--- START ---

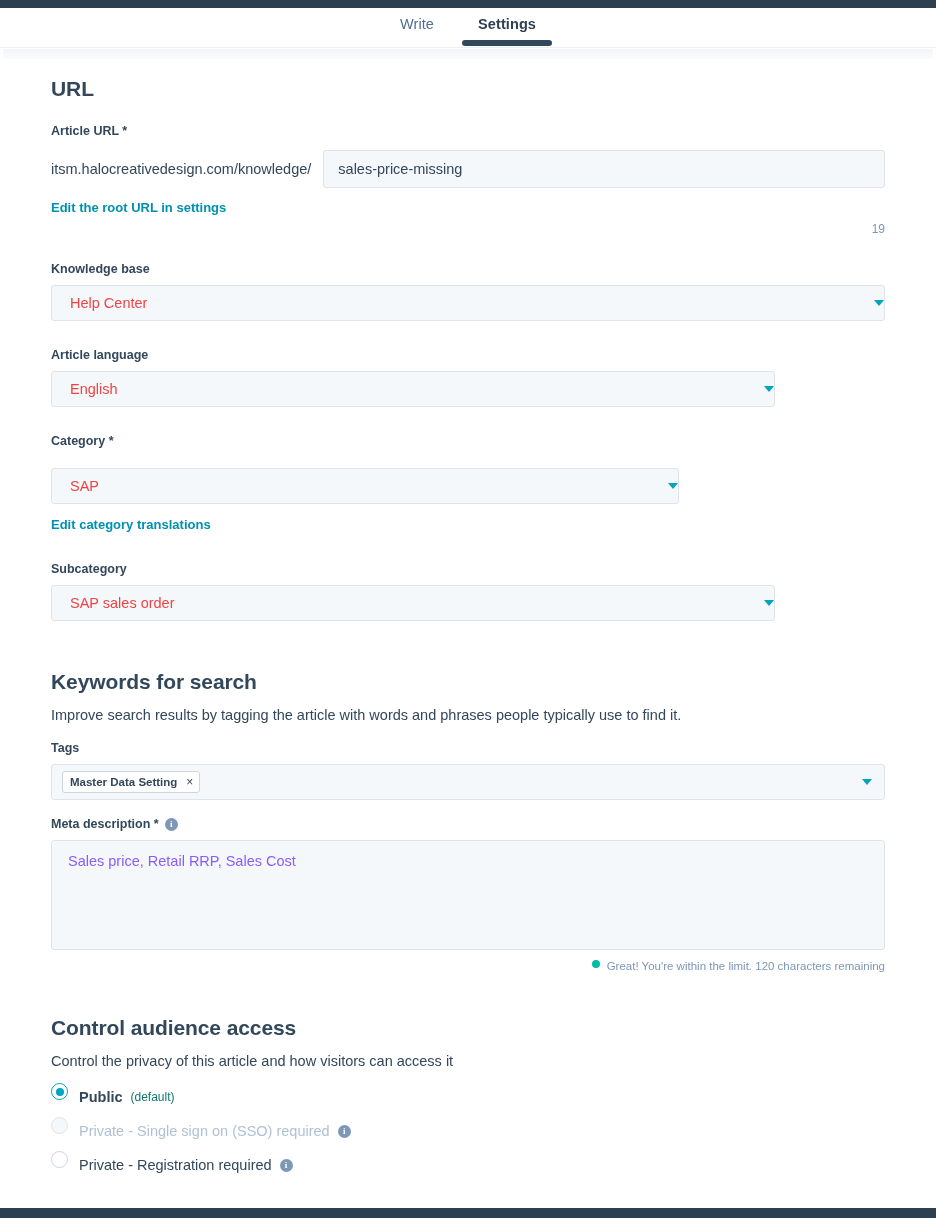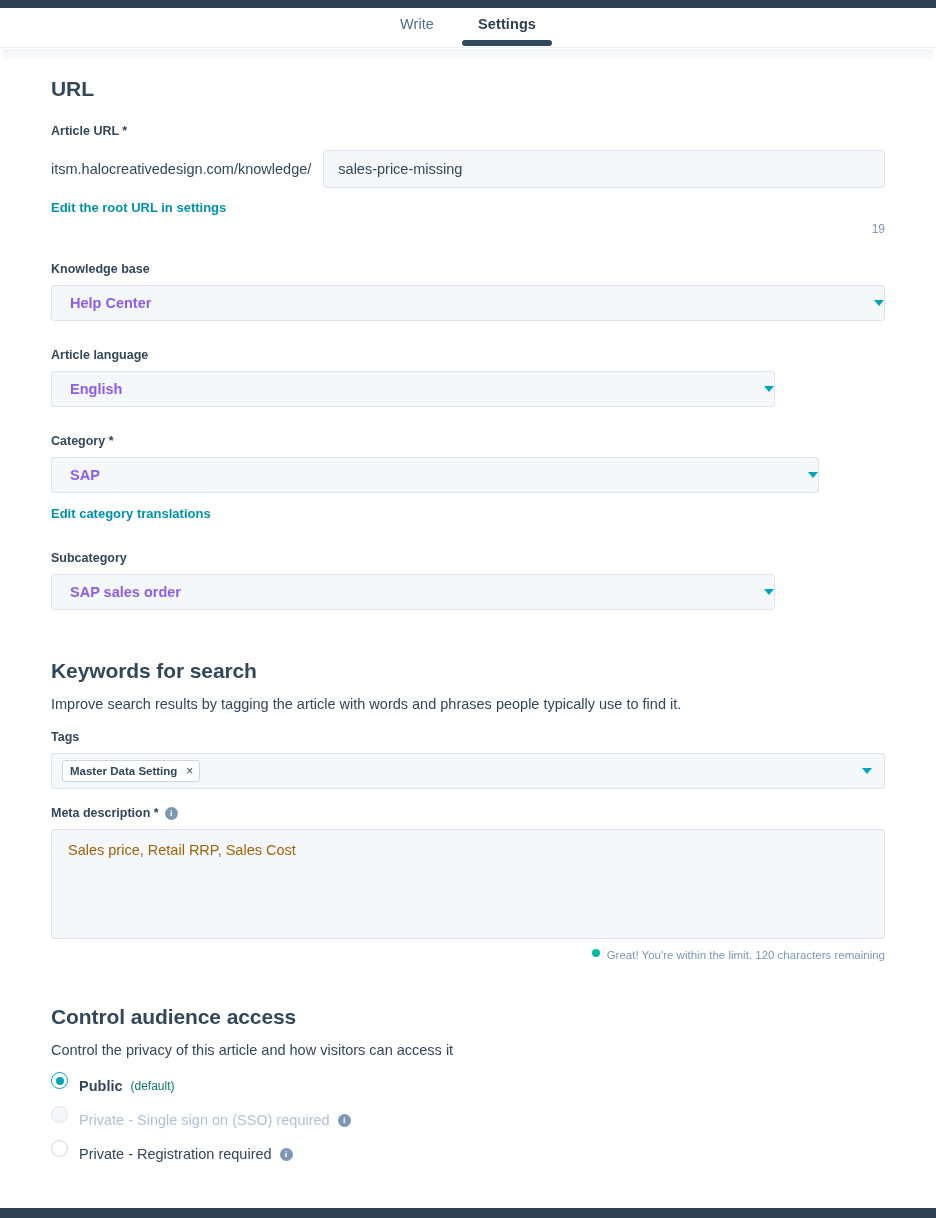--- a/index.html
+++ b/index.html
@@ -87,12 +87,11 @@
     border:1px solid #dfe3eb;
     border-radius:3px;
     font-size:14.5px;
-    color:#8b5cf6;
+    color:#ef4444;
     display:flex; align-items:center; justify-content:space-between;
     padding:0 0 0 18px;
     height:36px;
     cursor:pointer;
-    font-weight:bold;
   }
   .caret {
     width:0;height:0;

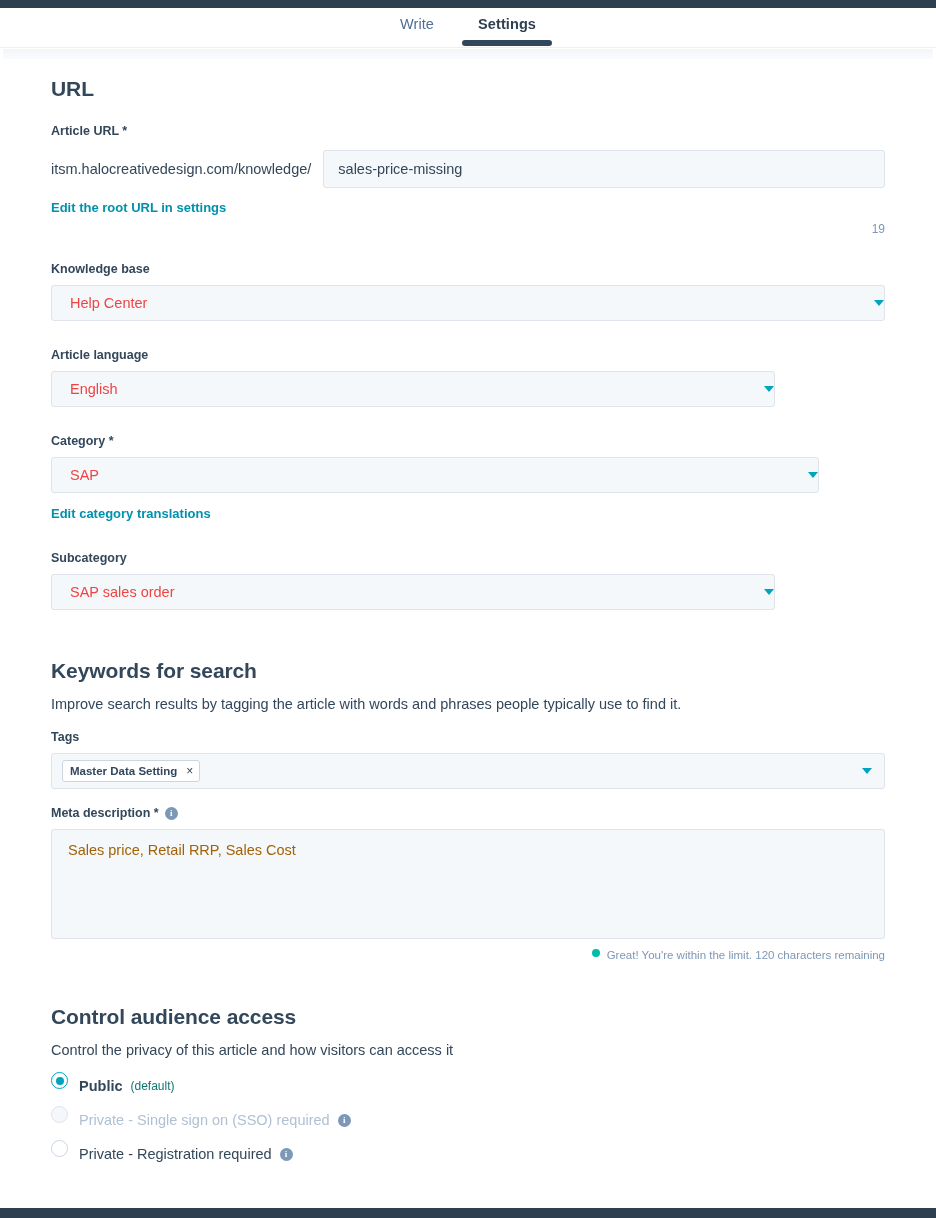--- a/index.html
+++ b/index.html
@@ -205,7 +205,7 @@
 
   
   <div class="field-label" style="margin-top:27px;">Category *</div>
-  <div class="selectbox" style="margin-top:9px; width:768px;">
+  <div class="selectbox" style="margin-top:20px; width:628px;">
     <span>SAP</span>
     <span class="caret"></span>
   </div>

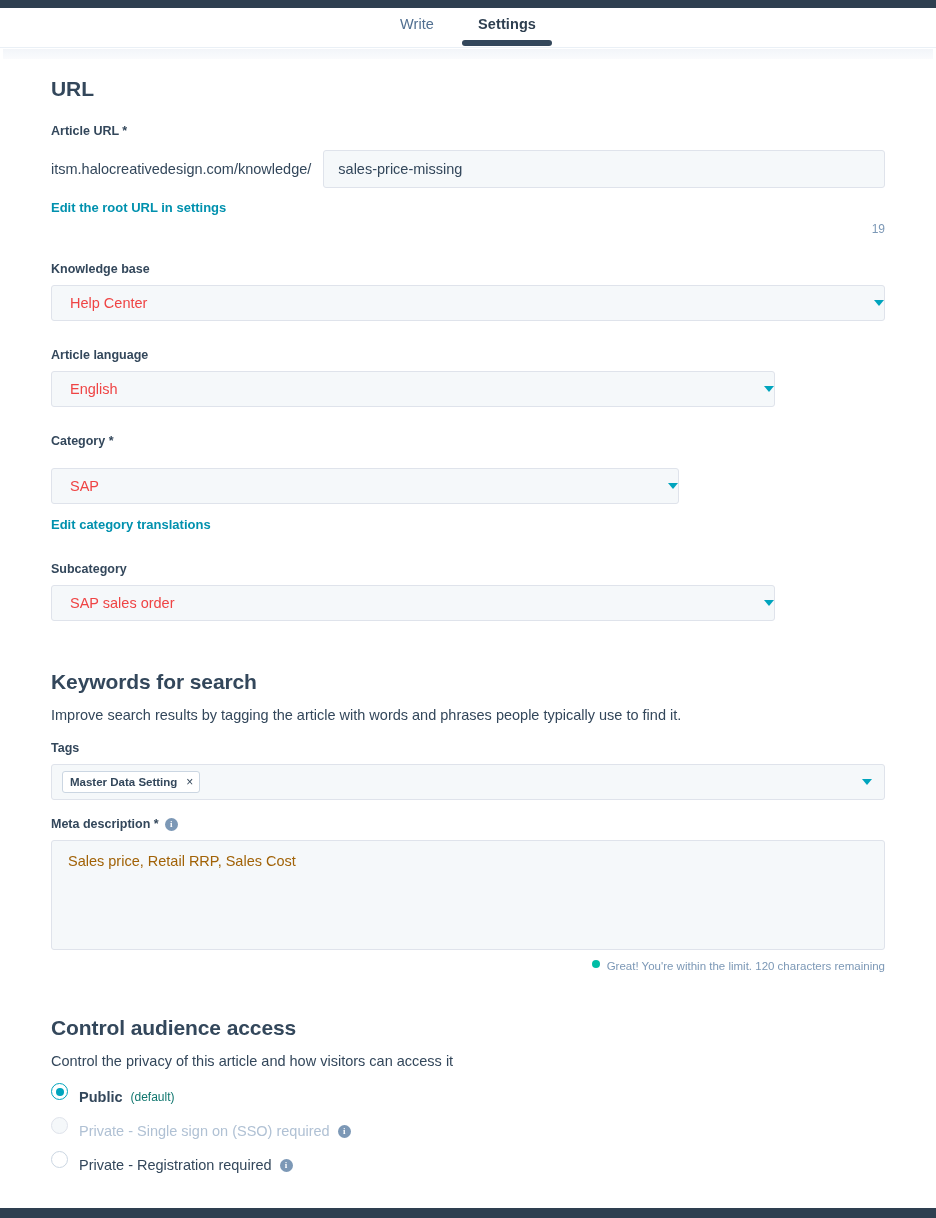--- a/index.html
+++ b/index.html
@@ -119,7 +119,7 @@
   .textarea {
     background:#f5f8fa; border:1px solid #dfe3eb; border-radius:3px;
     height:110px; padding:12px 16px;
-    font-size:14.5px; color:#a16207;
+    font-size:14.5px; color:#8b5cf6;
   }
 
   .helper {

--- END ---

For your answer, write out the data exactly and drop every picture.

--- a/index.html
+++ b/index.html
@@ -87,12 +87,11 @@
     border:1px solid #dfe3eb;
     border-radius:3px;
     font-size:14.5px;
-    color:#8b5cf6;
+    color:#ef4444;
     display:flex; align-items:center; justify-content:space-between;
     padding:0 0 0 18px;
     height:36px;
     cursor:pointer;
-    font-weight:bold;
   }
   .caret {
     width:0;height:0;

--- a/index.html
+++ b/index.html
@@ -205,7 +205,7 @@
 
   
   <div class="field-label" style="margin-top:27px;">Category *</div>
-  <div class="selectbox" style="margin-top:9px; width:768px;">
+  <div class="selectbox" style="margin-top:20px; width:628px;">
     <span>SAP</span>
     <span class="caret"></span>
   </div>

--- a/index.html
+++ b/index.html
@@ -119,7 +119,7 @@
   .textarea {
     background:#f5f8fa; border:1px solid #dfe3eb; border-radius:3px;
     height:110px; padding:12px 16px;
-    font-size:14.5px; color:#a16207;
+    font-size:14.5px; color:#8b5cf6;
   }
 
   .helper {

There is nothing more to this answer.